Je considère que l’inadéquation de certaines réactions est symptomatique d’un mal de société et d’un système lacunaire qui nous dépasse individuellement et qui relève de notre responsabilité collective.

Améliorer la prise en charge des vicitmes

Des changements s’imposent, notamment pour améliorer la prise en charge des victimes accompagnant leur dévoilement et leur dénonciation. Par exemple, le délai suivant la dénonciation pour remplir une déclaration détaillée et filmée peut être de plusieurs mois. Ce délai est peut-être causé par un manque d’effectifs, mais n’est certainement pas par le lot de plaintes, puisqu’uniquement 5 % des crimes sexuels sont rapportés à la police (Juristat, 2014). En effet, les agressions de nature sexuelle sont les types d’agressions contre la personne qui sont les moins dénoncées aux autorités policières.

Qui plus est, un tel délai participe à réduire les victimes au silence, à les décourager en les plaçant en attente et à inciter certaines à retirer leurs plaintes, en plus d’entraver leur processus de reconstruction.

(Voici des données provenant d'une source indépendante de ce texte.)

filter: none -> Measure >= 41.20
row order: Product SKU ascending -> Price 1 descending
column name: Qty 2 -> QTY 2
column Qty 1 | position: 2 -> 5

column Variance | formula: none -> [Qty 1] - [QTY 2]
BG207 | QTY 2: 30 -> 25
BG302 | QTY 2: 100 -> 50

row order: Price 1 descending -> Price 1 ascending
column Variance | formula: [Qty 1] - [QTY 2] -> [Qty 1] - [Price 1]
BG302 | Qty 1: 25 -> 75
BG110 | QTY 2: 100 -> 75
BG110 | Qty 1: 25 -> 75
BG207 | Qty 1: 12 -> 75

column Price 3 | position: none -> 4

C’est d’autant plus troublant à la lumière du fait que la preuve d’une agression sexuelle repose parfois sur l’unique témoignage crédible et précis de la victime, et que 3 plaintes pour agressions sexuelles sur 1000 se soldent par une condamnation (Juristat, 2014), un doute raisonnable menant à un verdict de non-culpabilité.

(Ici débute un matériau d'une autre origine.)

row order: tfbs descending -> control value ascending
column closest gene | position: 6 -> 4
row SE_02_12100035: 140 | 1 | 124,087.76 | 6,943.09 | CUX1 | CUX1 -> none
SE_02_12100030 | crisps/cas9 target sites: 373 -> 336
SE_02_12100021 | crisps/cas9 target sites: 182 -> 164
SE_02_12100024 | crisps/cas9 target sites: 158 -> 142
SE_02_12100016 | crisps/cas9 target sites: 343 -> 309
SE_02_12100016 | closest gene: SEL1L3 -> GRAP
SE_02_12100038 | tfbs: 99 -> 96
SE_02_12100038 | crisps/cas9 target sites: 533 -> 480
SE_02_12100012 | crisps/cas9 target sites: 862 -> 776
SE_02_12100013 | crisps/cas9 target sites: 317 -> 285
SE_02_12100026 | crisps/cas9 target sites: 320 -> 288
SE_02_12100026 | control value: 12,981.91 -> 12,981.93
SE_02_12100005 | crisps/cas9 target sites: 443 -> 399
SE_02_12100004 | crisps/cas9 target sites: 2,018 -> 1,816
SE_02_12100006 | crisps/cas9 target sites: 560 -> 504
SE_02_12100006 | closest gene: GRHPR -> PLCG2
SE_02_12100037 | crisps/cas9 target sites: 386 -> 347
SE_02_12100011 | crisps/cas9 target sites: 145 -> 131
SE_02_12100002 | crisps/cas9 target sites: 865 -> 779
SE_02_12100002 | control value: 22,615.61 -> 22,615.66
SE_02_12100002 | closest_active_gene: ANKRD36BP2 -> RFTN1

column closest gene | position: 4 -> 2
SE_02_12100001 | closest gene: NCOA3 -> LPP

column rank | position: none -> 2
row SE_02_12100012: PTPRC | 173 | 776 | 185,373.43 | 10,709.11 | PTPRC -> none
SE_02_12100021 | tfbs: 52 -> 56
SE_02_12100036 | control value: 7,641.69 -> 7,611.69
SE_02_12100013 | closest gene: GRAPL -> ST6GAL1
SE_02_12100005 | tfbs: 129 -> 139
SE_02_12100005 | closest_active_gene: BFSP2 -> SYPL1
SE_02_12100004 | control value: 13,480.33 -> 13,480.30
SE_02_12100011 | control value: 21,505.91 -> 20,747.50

Sans parler que l’arrêt Jordan nous rappelle que la victime, un simple témoin dans l’équation, n’a pas de contrôle sur les délais qui peuvent mener à l’abandon des accusations criminelles. Sans parler non plus de certaines condamnations trop clémentes en pareille matière qui frôlent le déni de justice et du risque de se faire victimiser à nouveau dans le processus judiciaire. À cet effet, rappelons les propos tenus par le juge Robin Camp, qui a démissionné en mars dernier, à l’occasion d’un procès à Calgary en 2014 : « Vos chevilles étaient tenues ensemble par votre jeans, votre skinny jeans, pourquoi n’avez-vous pas serré les genoux ? […] Vous ne pouviez pas enfoncer vos fesses dans le lavabo pour éviter la pénétration ? Vous pouviez crier, si vous aviez peur. […] Le sexe et la souffrance, ça vient parfois ensemble… Ce n’est pas nécessairement une mauvaise chose. »

Nous ne sommes pas le pire système de justice, mais j’espère que nos valeurs et que nos priorités québécoises nous permettent d’aspirer à des améliorations à plusieurs égards. 

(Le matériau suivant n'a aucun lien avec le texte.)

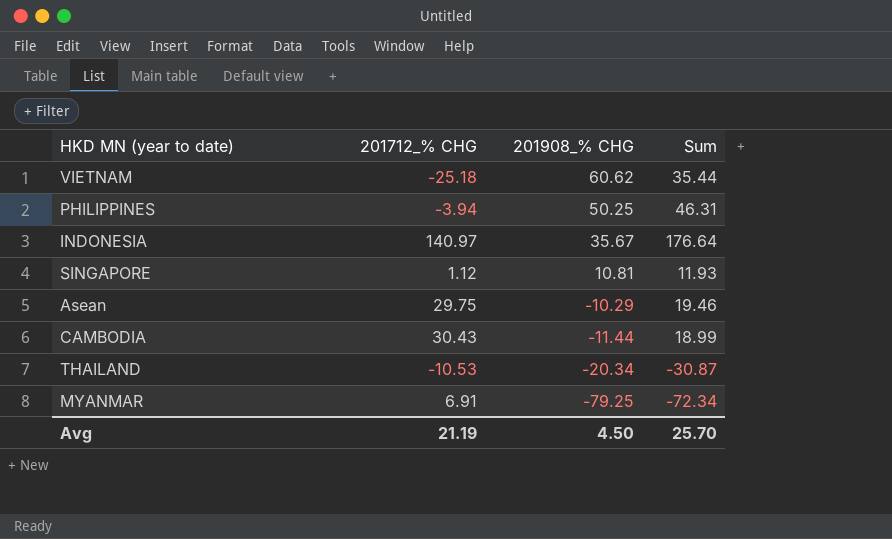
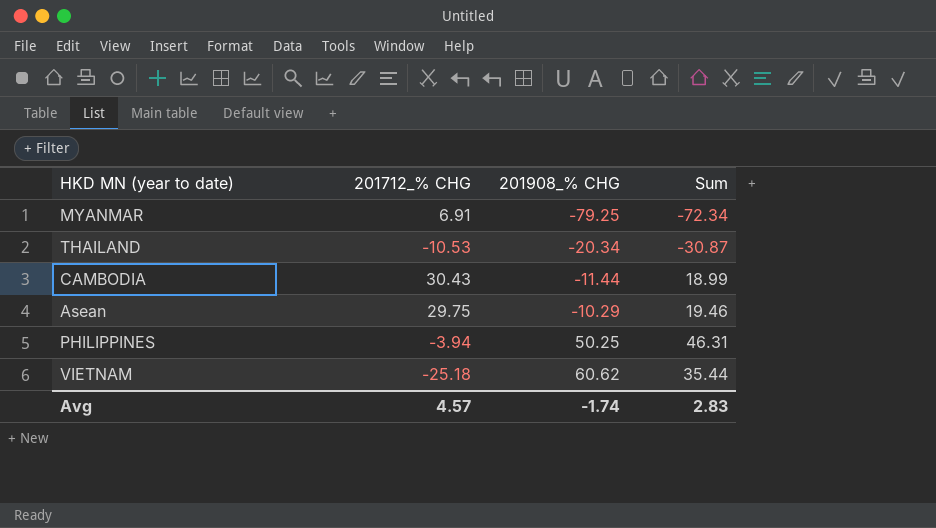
row order: 201908_% CHG descending -> 201908_% CHG ascending
row INDONESIA: 140.97 | 35.67 | 176.64 -> none
row SINGAPORE: 1.12 | 10.81 | 11.93 -> none
Avg | 201712_% CHG: 21.19 -> 4.57
Avg | 201908_% CHG: 4.50 -> -1.74
Avg | Sum: 25.70 -> 2.83

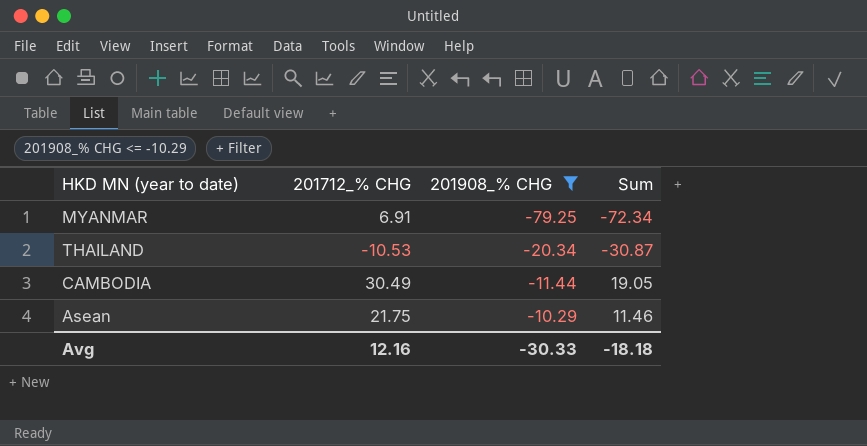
filter: none -> 201908_% CHG <= -10.29
CAMBODIA | 201712_% CHG: 30.43 -> 30.49
CAMBODIA | Sum: 18.99 -> 19.05
Asean | 201712_% CHG: 29.75 -> 21.75
Asean | Sum: 19.46 -> 11.46
Avg | 201712_% CHG: 4.57 -> 12.16
Avg | 201908_% CHG: -1.74 -> -30.33
Avg | Sum: 2.83 -> -18.18

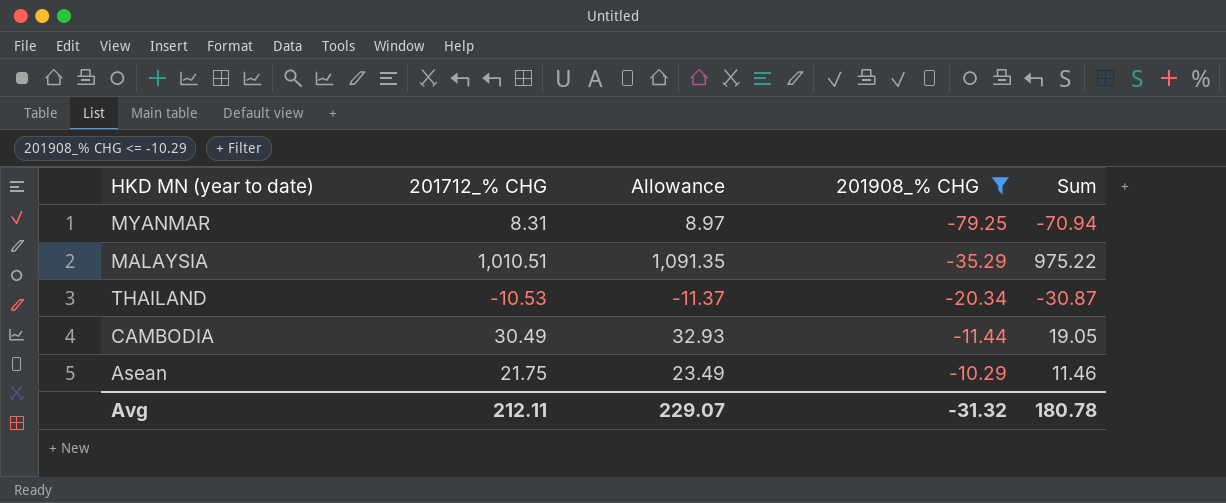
column Allowance | formula: none -> [201712_% CHG] * 1.08
MYANMAR | 201712_% CHG: 6.91 -> 8.31
MYANMAR | Sum: -72.34 -> -70.94
row MALAYSIA: none -> 1,010.51 | 1,091.35 | -35.29 | 975.22
Avg | 201712_% CHG: 12.16 -> 212.11
Avg | 201908_% CHG: -30.33 -> -31.32
Avg | Sum: -18.18 -> 180.78

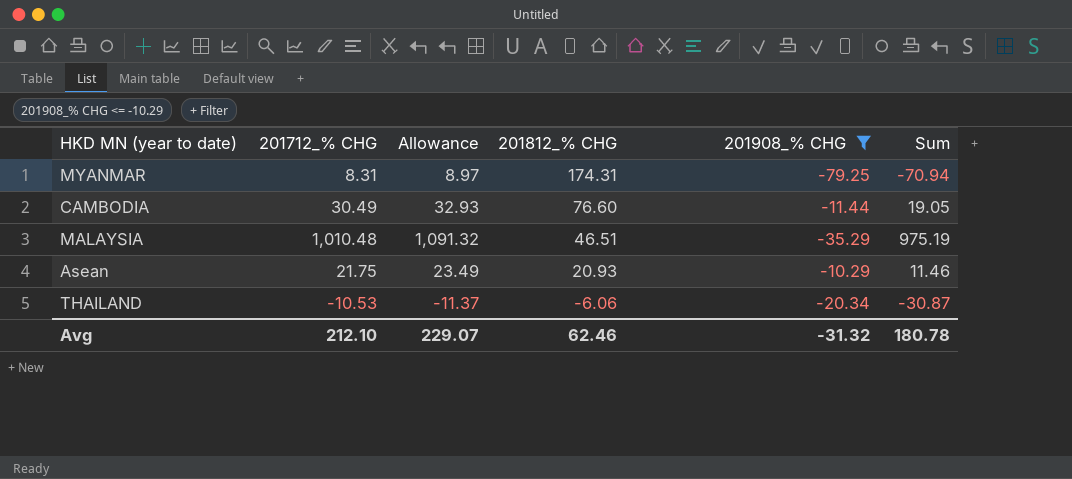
row order: 201908_% CHG ascending -> 201812_% CHG descending
column 201812_% CHG | position: none -> 4
MALAYSIA | 201712_% CHG: 1,010.51 -> 1,010.48
MALAYSIA | Allowance: 1,091.35 -> 1,091.32
MALAYSIA | Sum: 975.22 -> 975.19
Avg | 201712_% CHG: 212.11 -> 212.10

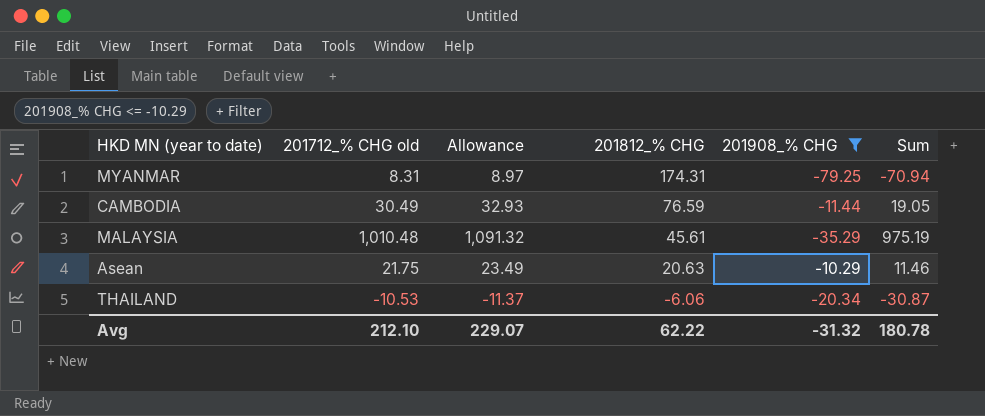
column name: 201712_% CHG -> 201712_% CHG old
CAMBODIA | 201812_% CHG: 76.60 -> 76.59
MALAYSIA | 201812_% CHG: 46.51 -> 45.61
Asean | 201812_% CHG: 20.93 -> 20.63
Avg | 201812_% CHG: 62.46 -> 62.22

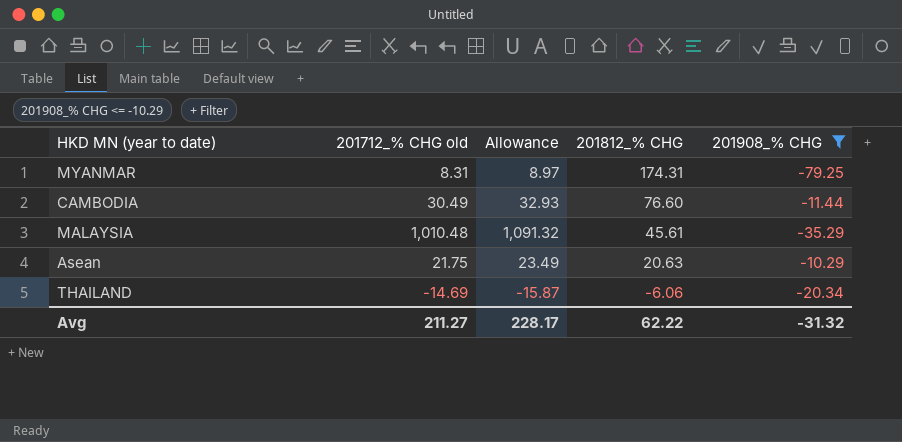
column Sum | formula: [201712_% CHG old] + [201908_% CHG] -> none
CAMBODIA | 201812_% CHG: 76.59 -> 76.60
THAILAND | 201712_% CHG old: -10.53 -> -14.69
THAILAND | Allowance: -11.37 -> -15.87
Avg | 201712_% CHG old: 212.10 -> 211.27
Avg | Allowance: 229.07 -> 228.17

Une véritable prise de conscience s’impose pour détruire les mythes, les stéréotypes et les préjugés afférents aux agressions sexuelles. Au-delà des pressions gouvernementales pour éduquer davantage la population et revisiter les protocoles actuellement en place, chacun de nous devrait se sentir interpellé, car c’est ensemble que nous réussirons à briser le silence.